• **Source records**:

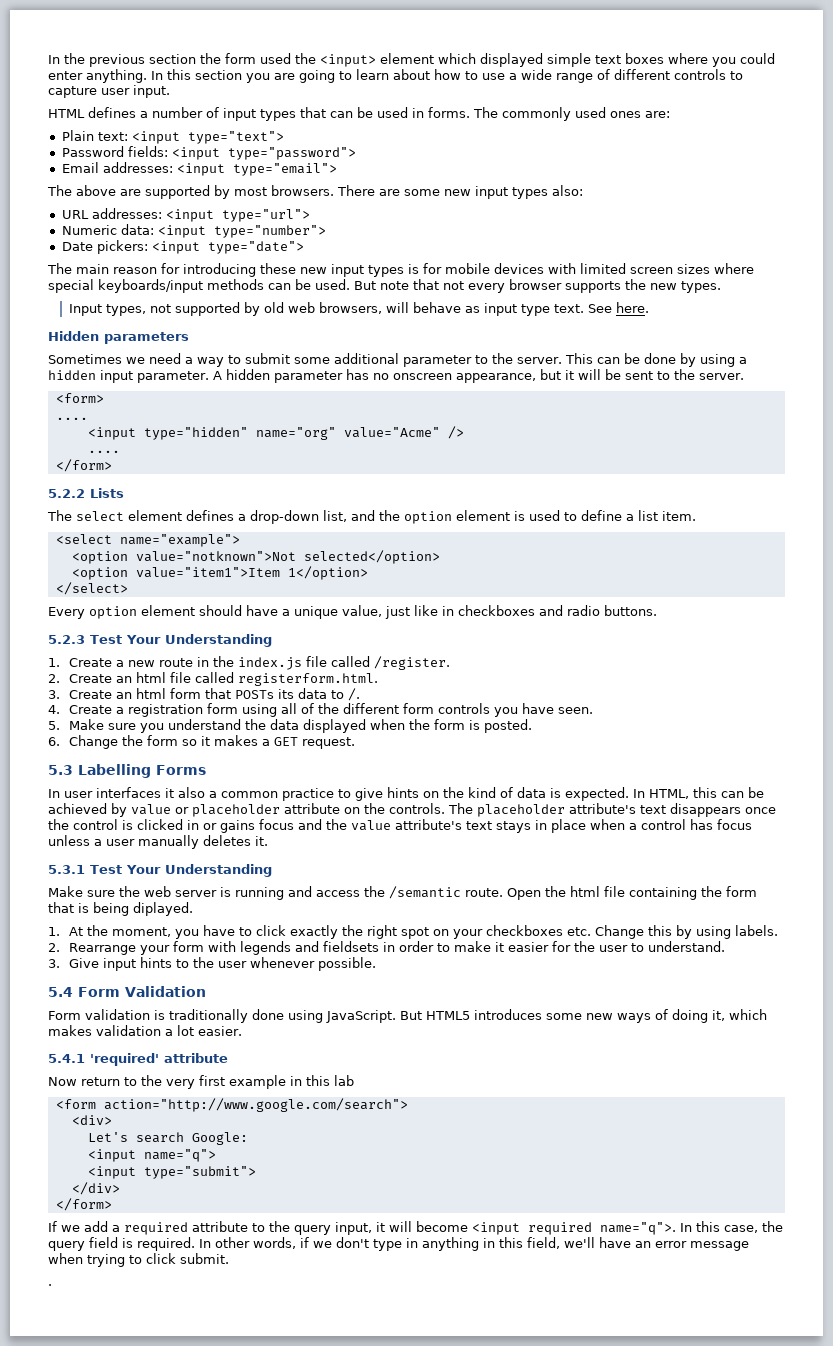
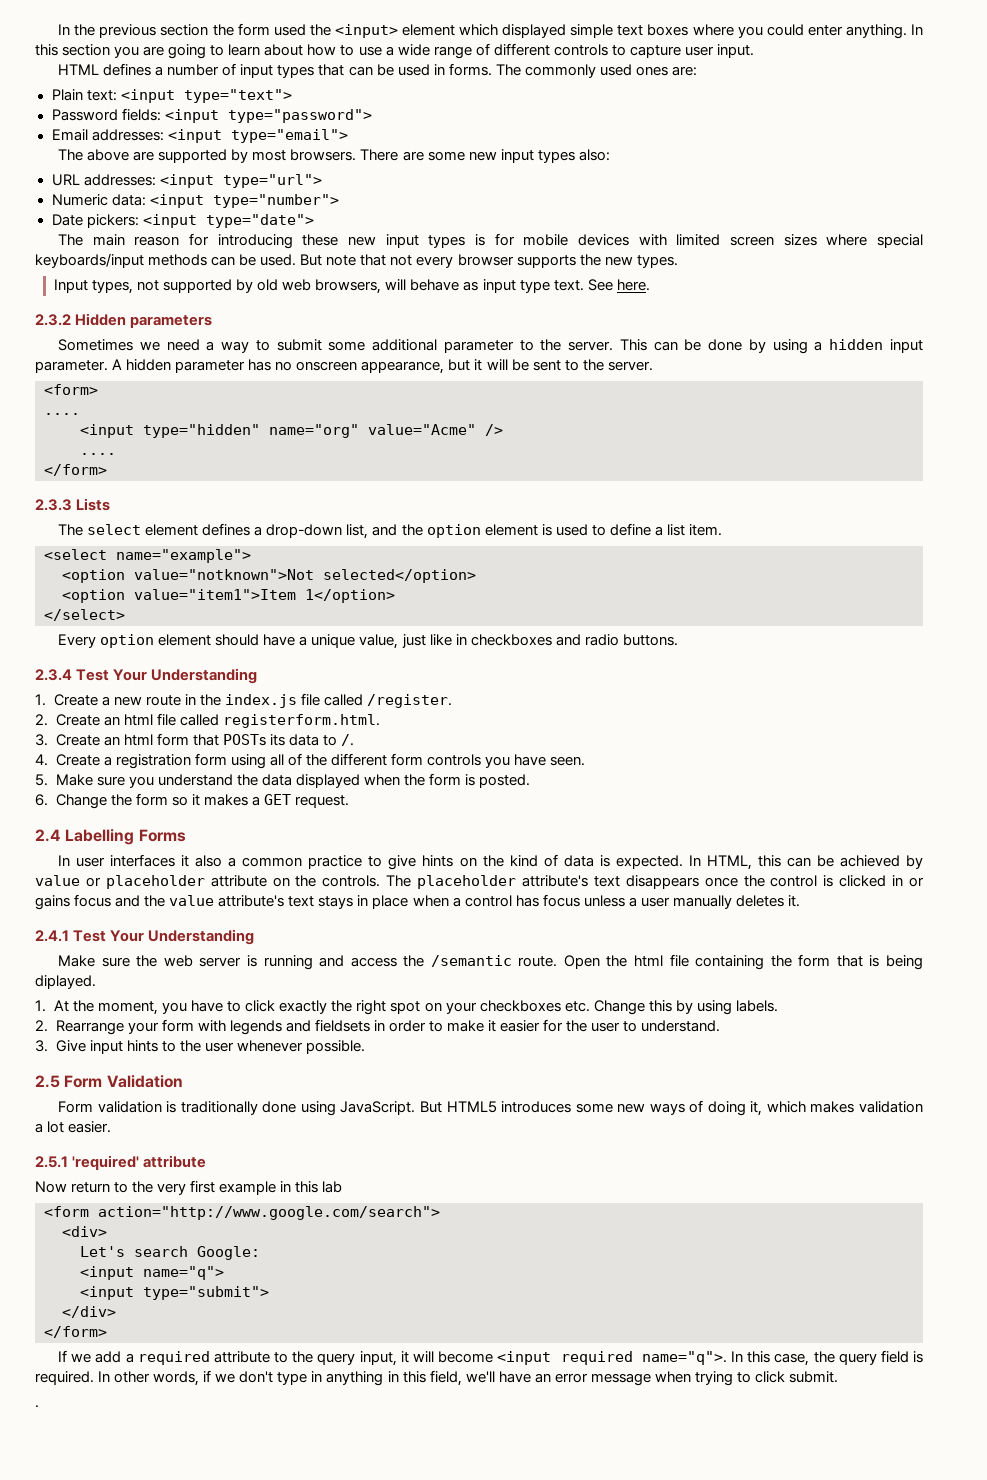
(649, 307) none -> [35,314,71,326] 2.3.2
[48,489,85,498] 5.2.2 -> [35,499,72,511] 2.3.3
[48,635,85,644] 5.2.3 -> [35,669,72,681] 2.3.4
[48,765,73,775] 5.3 -> [35,829,61,842] 2.4
[48,865,85,874] 5.3.1 -> [35,930,69,942] 2.4.1
[48,987,73,997] 5.4 -> [35,1075,60,1088] 2.5
[48,1054,85,1063] 5.4.1 -> [35,1156,68,1168] 2.5.1

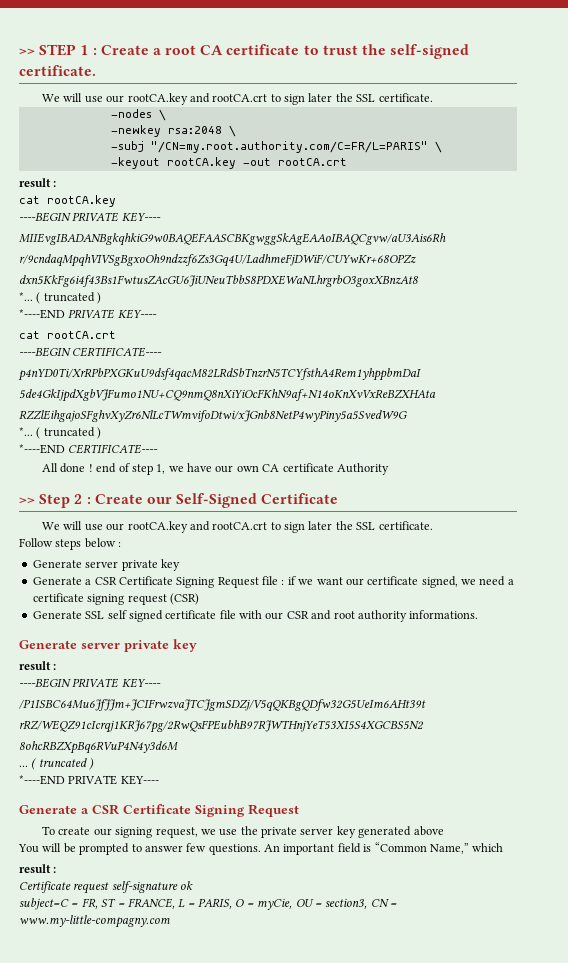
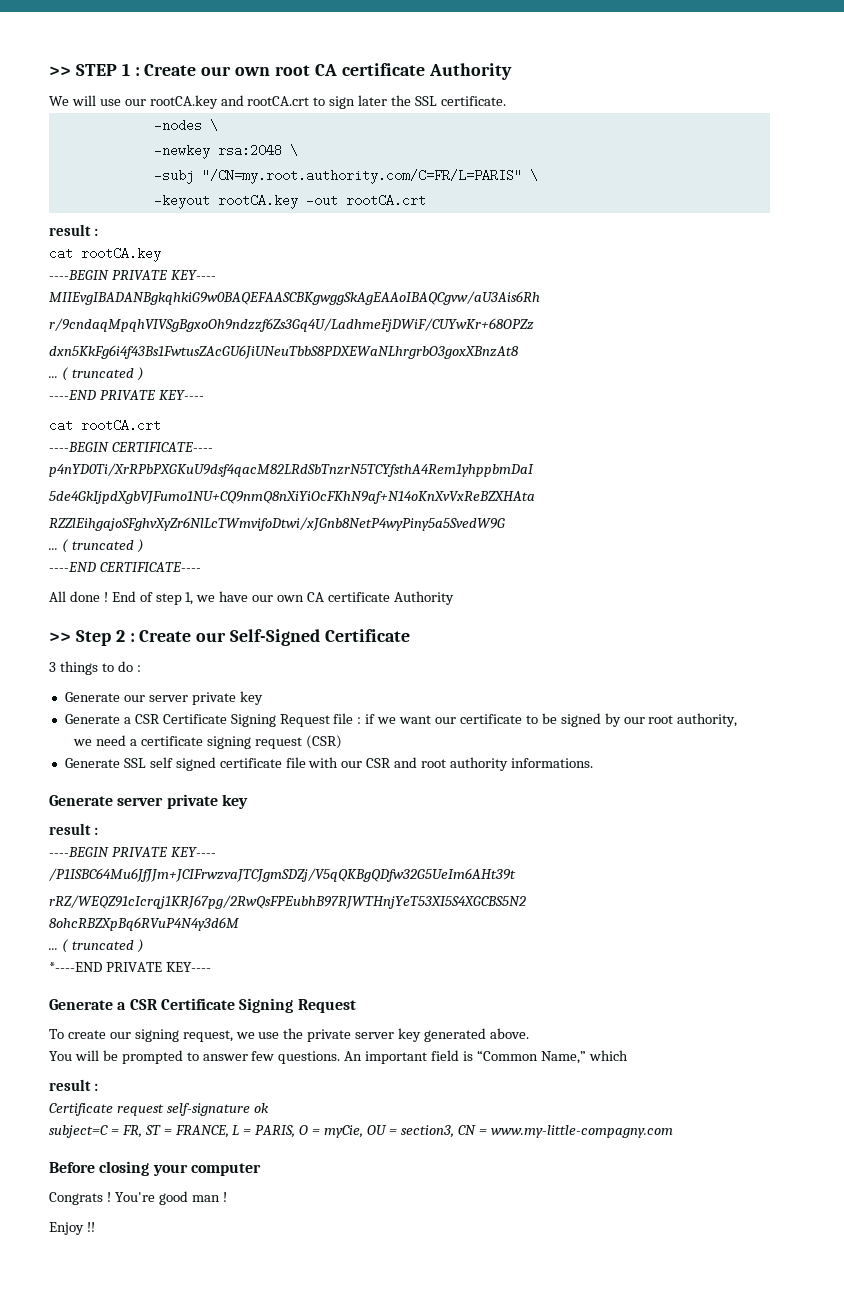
[152,48,161,55] a -> [201,66,271,76] our own
[303,44,470,59] [19,65,96,76] to trust the self-signed certificate. -> [428,63,512,80] Authority
[19,292,102,304] [19,309,65,319] *... ( truncated ) // *----END -> [49,367,144,381] [49,390,96,400] ... ( truncated ) // ----END
[19,427,102,439] [19,444,65,454] *... ( truncated ) // *----END -> [49,539,144,553] [49,562,96,572] ... ( truncated ) // ----END
[96,463,117,473] end -> [111,591,136,602] End
[42,521,433,533] [19,538,116,550] We will use our rootCA.key and rootCA.crt to sign later the SSL certificate. // Follow steps below -> [49,661,133,675] 3 things to do
(82, 564) none -> [123,695,145,702] our
[421,576,458,588] signed, -> [525,713,738,727] to be signed by our root authority, //
[413,826,444,836] above -> [489,1028,529,1039] above.
(170, 921) none -> [49,1161,261,1176] [49,1191,227,1205] [49,1222,95,1235] // Before closing your computer // Congrats ! You're good man ! // Enjoy !!

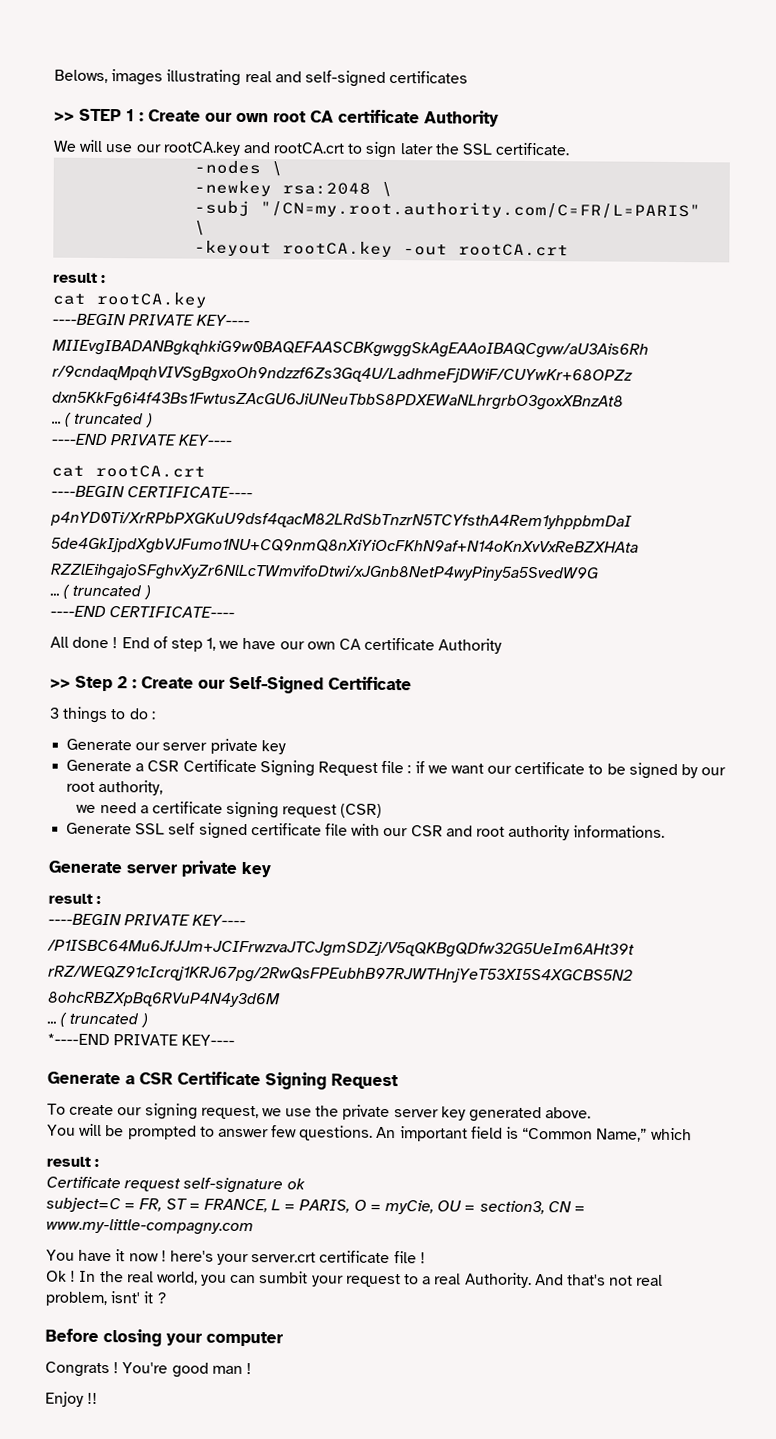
(49, 71) none -> [54,69,469,87] Belows, images illustrating real and self-signed certificates //
(673, 1131) none -> [46,1249,426,1266] [46,1270,664,1289] [45,1291,166,1307] // You have it now ! here's your server.crt certificate file ! // Ok ! In the real world, you can sumbit your request to a real Authority. And that's not real problem, isnt' it ?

• **Task instructions**: Pictures stay out; the records above are otherwise reproduced exactly.

• **Worked solution**:
(649, 307) none -> [35,314,71,326] 2.3.2
[48,489,85,498] 5.2.2 -> [35,499,72,511] 2.3.3
[48,635,85,644] 5.2.3 -> [35,669,72,681] 2.3.4
[48,765,73,775] 5.3 -> [35,829,61,842] 2.4
[48,865,85,874] 5.3.1 -> [35,930,69,942] 2.4.1
[48,987,73,997] 5.4 -> [35,1075,60,1088] 2.5
[48,1054,85,1063] 5.4.1 -> [35,1156,68,1168] 2.5.1

[152,48,161,55] a -> [201,66,271,76] our own
[303,44,470,59] [19,65,96,76] to trust the self-signed certificate. -> [428,63,512,80] Authority
[19,292,102,304] [19,309,65,319] *... ( truncated ) // *----END -> [49,367,144,381] [49,390,96,400] ... ( truncated ) // ----END
[19,427,102,439] [19,444,65,454] *... ( truncated ) // *----END -> [49,539,144,553] [49,562,96,572] ... ( truncated ) // ----END
[96,463,117,473] end -> [111,591,136,602] End
[42,521,433,533] [19,538,116,550] We will use our rootCA.key and rootCA.crt to sign later the SSL certificate. // Follow steps below -> [49,661,133,675] 3 things to do
(82, 564) none -> [123,695,145,702] our
[421,576,458,588] signed, -> [525,713,738,727] to be signed by our root authority, //
[413,826,444,836] above -> [489,1028,529,1039] above.
(170, 921) none -> [49,1161,261,1176] [49,1191,227,1205] [49,1222,95,1235] // Before closing your computer // Congrats ! You're good man ! // Enjoy !!

(49, 71) none -> [54,69,469,87] Belows, images illustrating real and self-signed certificates //
(673, 1131) none -> [46,1249,426,1266] [46,1270,664,1289] [45,1291,166,1307] // You have it now ! here's your server.crt certificate file ! // Ok ! In the real world, you can sumbit your request to a real Authority. And that's not real problem, isnt' it ?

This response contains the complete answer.